Углубляя исследование взаимоотношений и конфликтов личности и общества, реалистическое искусство начала века сосредоточивалось на многостороннем изображении отдельного человека, для которого вхождение в мир, осознание противоречий жизни были неотделимы от борьбы за собственное самоутверждение как индивидуума, пробивающегося через драмы собственного «я» к постижению нужд и устремлений других людей, а следовательно, и общества. Не всегда этот процесс саморазвития личности завершался торжеством и победой человека. Нередко косные силы бытия оказывались более могущественными, и человек изнемогал в борении с ними. Но пристальное исследование внутреннего духовного мира отдельной личности в реалистическом романе было неотделимо от исследования мира внешнего, хотя центр тяжести в повествовании перемещался в область изображения развития героя, становления и сформирования его личности. Поэтому Томас Манн и определял романы этого типа как «субъективную эпопею». К их числу можно отнести «Жана-Кристофа» Роллана, «Жизнь Матвея Кожемякина» Горького, «Дитте — дитя человеческое» Нексе, «Волшебную гору» Томаса Манна и «В поисках утраченного времени» Пруста.

Но, в отличие от других романов, подходивших под определение, предложенное Томасом Манном, эпопея Пруста была решительно повернута к внутреннему миру героя и фиксировала в первую очередь его переживания и чувства, характер его отношения к миру и, не утрачивая интереса к объективной действительности, оценивала и рассматривала ее через субъективный опыт рассказчика. Если воспользоваться принятым в современной психологии делением восприятия по его ведущим признакам на экстравертное, то есть обращенное на внешний мир, лежащий вне личного опыта человека, и интровертное, замыкающее мировосприятие внутренним опытом и интересами личности, то роман Пруста, несомненно, является произведением интровертным, где погруженность во внутренние переживания героя составляет ведущий принцип повествования.

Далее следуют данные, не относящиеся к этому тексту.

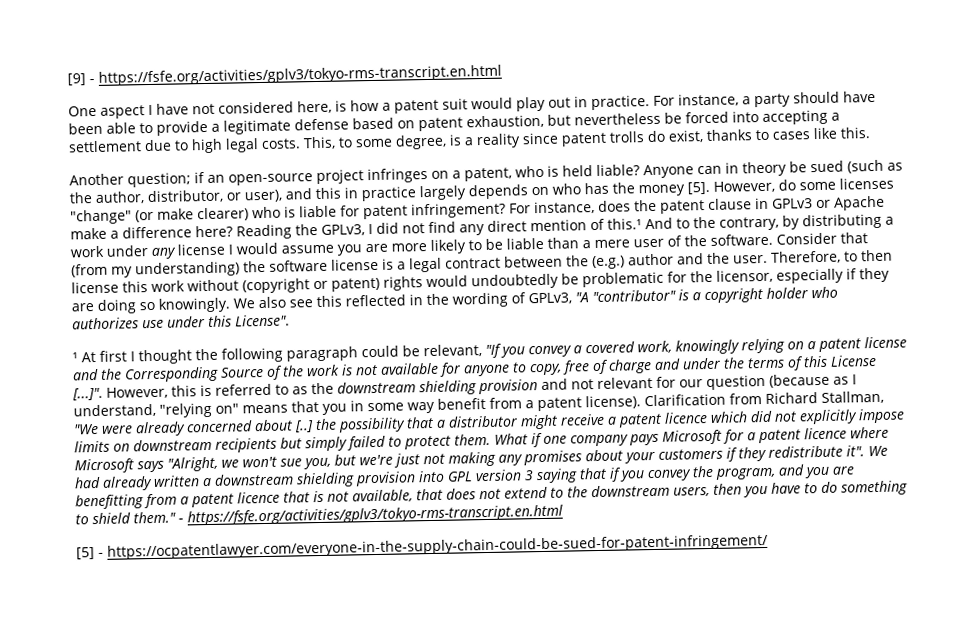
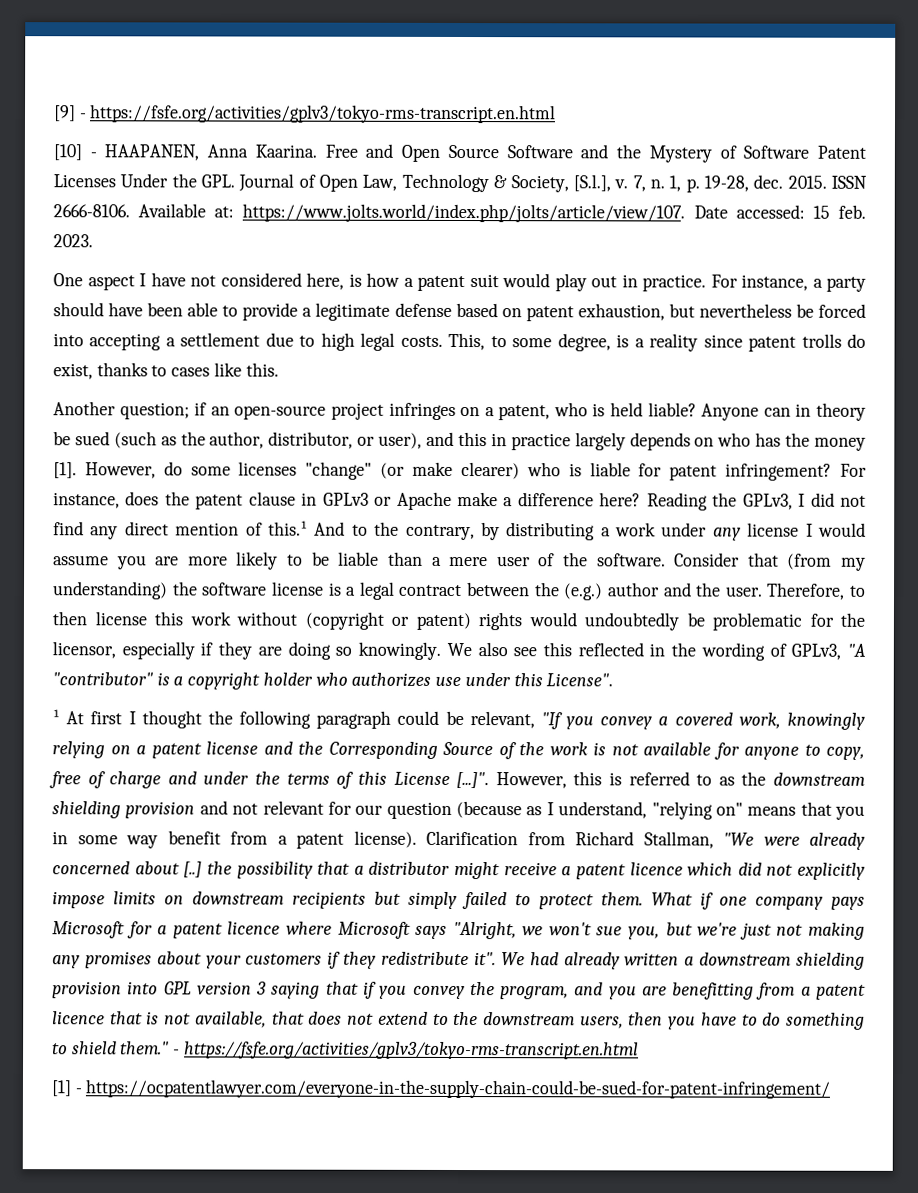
+ [10] - HAAPANEN, Anna Kaarina. Free and Open Source Software and the Mystery of Software Patent Licenses Under the GPL. Journal of Open Law, Technology & Society, [S.l.], v. 7, n. 1, p. 19-28, dec. 2015. ISSN 2666-8106. Available at: https://www.jolts.world/index.php/jolts/article/view/107. Date accessed: 15 feb. 2023.
- Anyone can in theory be sued (such as the author, distributor, or user), and this in practice largely depends on who has the money [5].
+ Anyone can in theory be sued (such as the author, distributor, or user), and this in practice largely depends on who has the money [1].
- [5] - https://ocpatentlawyer.com/everyone-in-the-supply-chain-could-be-sued-for-patent-infringement/
+ [1] - https://ocpatentlawyer.com/everyone-in-the-supply-chain-could-be-sued-for-patent-infringement/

Однако принцип этот не выводил эпопею Пруста за пределы искусства реализма. Одновременно с исследованием и подробным воспроизведением психологии главного героя и других персонажей романа в нем содержалась точная, правдивая и иронично написанная картина нравов и образа жизни богатых классов французского общества, начиная с семидесятых годов прошлого века и кончая годами первой мировой войны. Внешний мир, с которым сталкивается и где живет герой романа, воспринимается и изображается Прустом как пребывающая в равновесии, почти не изменяющаяся социальная система. В ней совершается лишь незначительные перемены, и то в частных судьбах людей и их отношениях, но сама общественная среда, характерные черты которой запечатлел Пруст-художник в своем романе, отличается устойчивостью, несмотря на то что исторические воздействия на нее — и это Пруст отмечает — становятся все более мощными и грозными. Подобное изображение социальной среды, где медлительно развертывается действие прустовского романа, несомненно, органически связывало идейный состав «В поисках утраченного времени» с характерным для буржуазного общества той поры представлением о стабильности собственного исторического бытия. Это представление определяло и социальный кругозор романа Пруста. Он не выходил за пределы изображения частной жизни людей, обладающих богатством, а потому и независимостью от повседневных житейских нужд, и разделял многие их воззрения и даже их предрассудки. Но близость взглядов писателя к мировосприятию его героев не дает оснований для полного их отожествления, как нельзя отожествлять образ Марселя-рассказчика в романе, от лица которого ведется повествование, с самим Марселем Прустом, хотя внешний рисунок их жизненных судеб и сходен.